記憶の中にある母は無敵だった。嫌なことがあっても、困り事があっても、なんでも解決してくれる。あこがれだった。母のようになりたかった。
だけど、本当にそうだろうか。
もし今この場に、彼女がいたとしても。
言葉を失って、ただ立ちつくしてしまうかもしれない。声を上げて泣き出してしまうかもしれない。
今、父がそうであるように。
自分たちを叱って、正してくれるはずの父が。力なく頭を垂れて、ただ謝罪の言葉を繰り返しているように。
本当は、母だってなにもかも完璧じゃなかった。理不尽に叱られたこともあった。理由もわからず機嫌の悪いときだってあった。
嫌われるのが怖くて、顔色をうかがって、素直に思ったことを言えなかった。
けれど彼女はもういなくなってしまった。
いまさら責めることも、真意を問うこともできない。あのときはこう言ったけど、実は⋯⋯なんて話をすることもできない。
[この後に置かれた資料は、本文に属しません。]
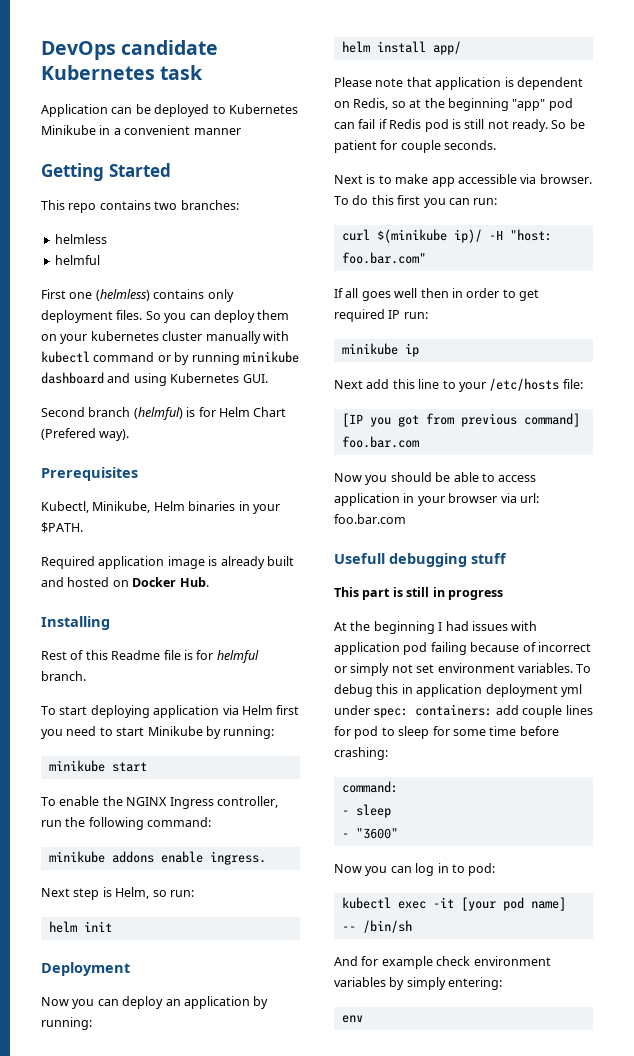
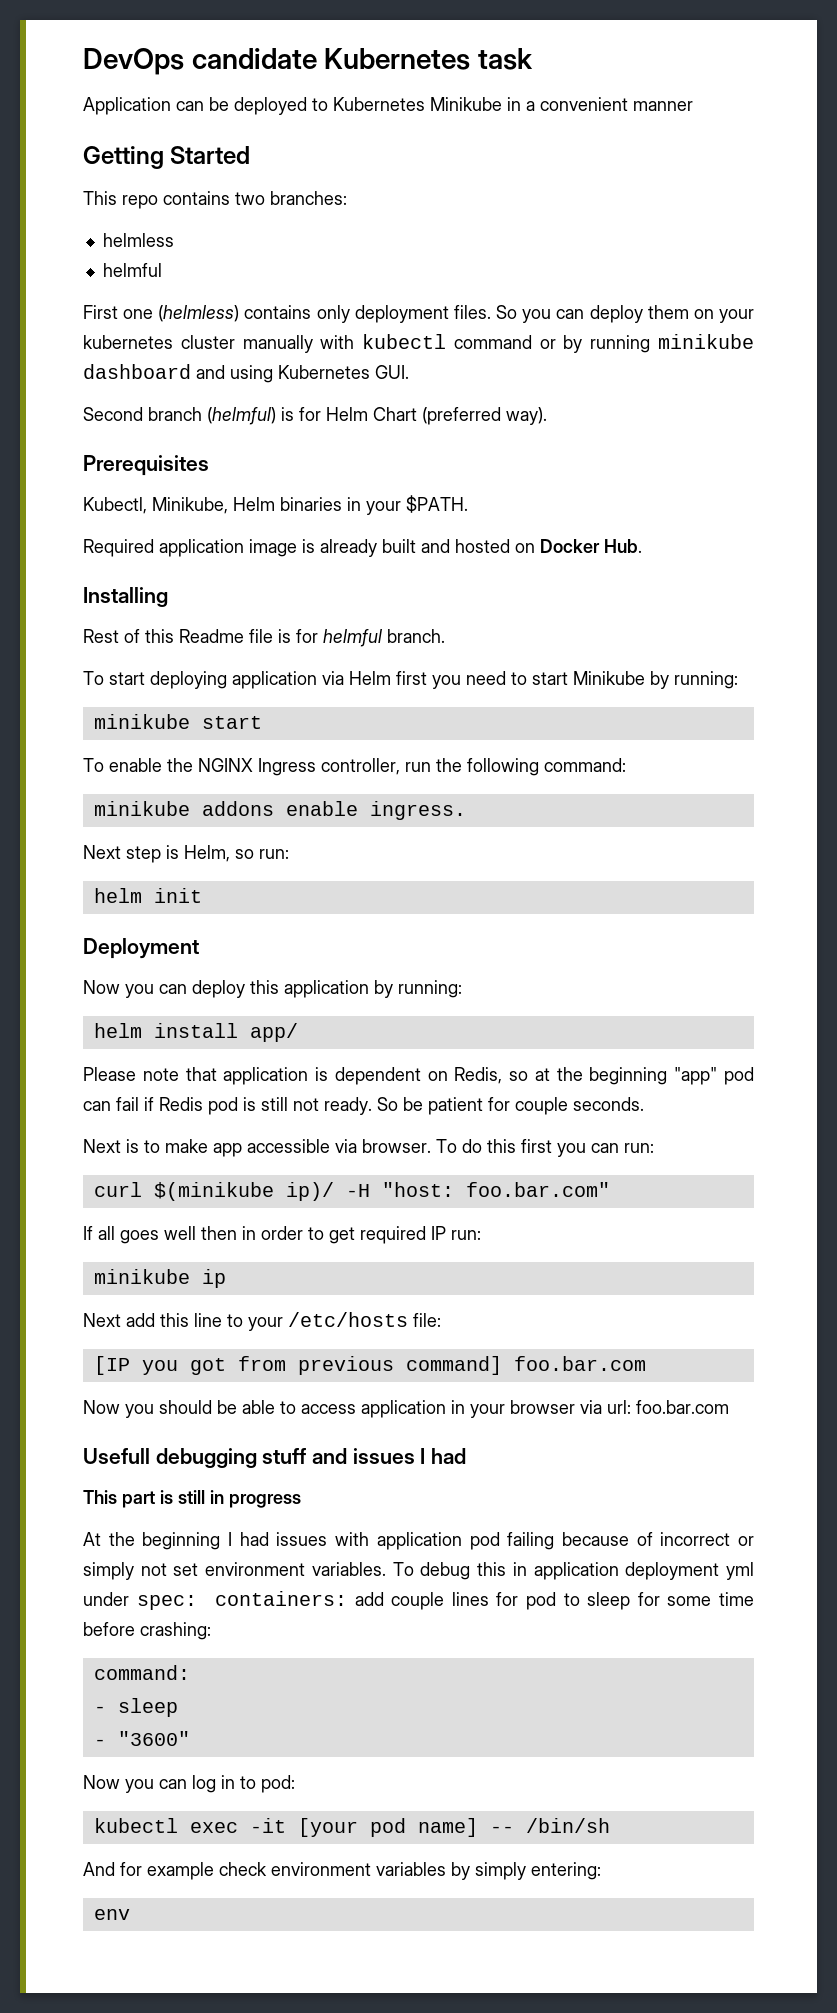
[41,428,96,440] (Prefered -> [422,407,501,425] (preferred
[165,999,181,1006] an -> [250,980,279,994] this
(507, 558) none -> [312,1448,467,1464] and issues I had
だから彼女には完璧なままで、美しいままでいてほしかった。
答えを知っていると思っていた。言うとおりにすれば大丈夫と、そう思っていた。
けれどきっと父も母も、明確な答えを持っていたわけじゃない。
いつも手探りで、本当はわからないことだらけで⋯⋯それでも親という役割を果たそうとした。
それは兄を演じようとした自分と同じだった。同じ人間だった。
それなのに、いつまで従うつもりなのか。求めるつもりなのか。
写真から目を離して、前を見た。
涙の溢れそうになった目元を、袖で強く拭う。
大きく息を吸い込んで、ゆっくり吐き出した。
「⋯⋯ちゃんと、話そう。みんなで」
視線を向ける。父に。妹に。
きっと、そうだろう。そうに違いない。だから自分はこうする。
そんな勝手な想像で動くのは、もうやめる。そもそもが、一人で解決する問題じゃない。
ゆっくり椅子を引いて、腰掛けた。
母の写真をテーブルの中央に立て直す。立ったままの二人を見上げて、待った。いつまでも、待つつもりだった。
やがて父が、妹が。ゆっくりと面を上げて、視線を交わらせた。
母の見守る前で、家族が静かに席についた。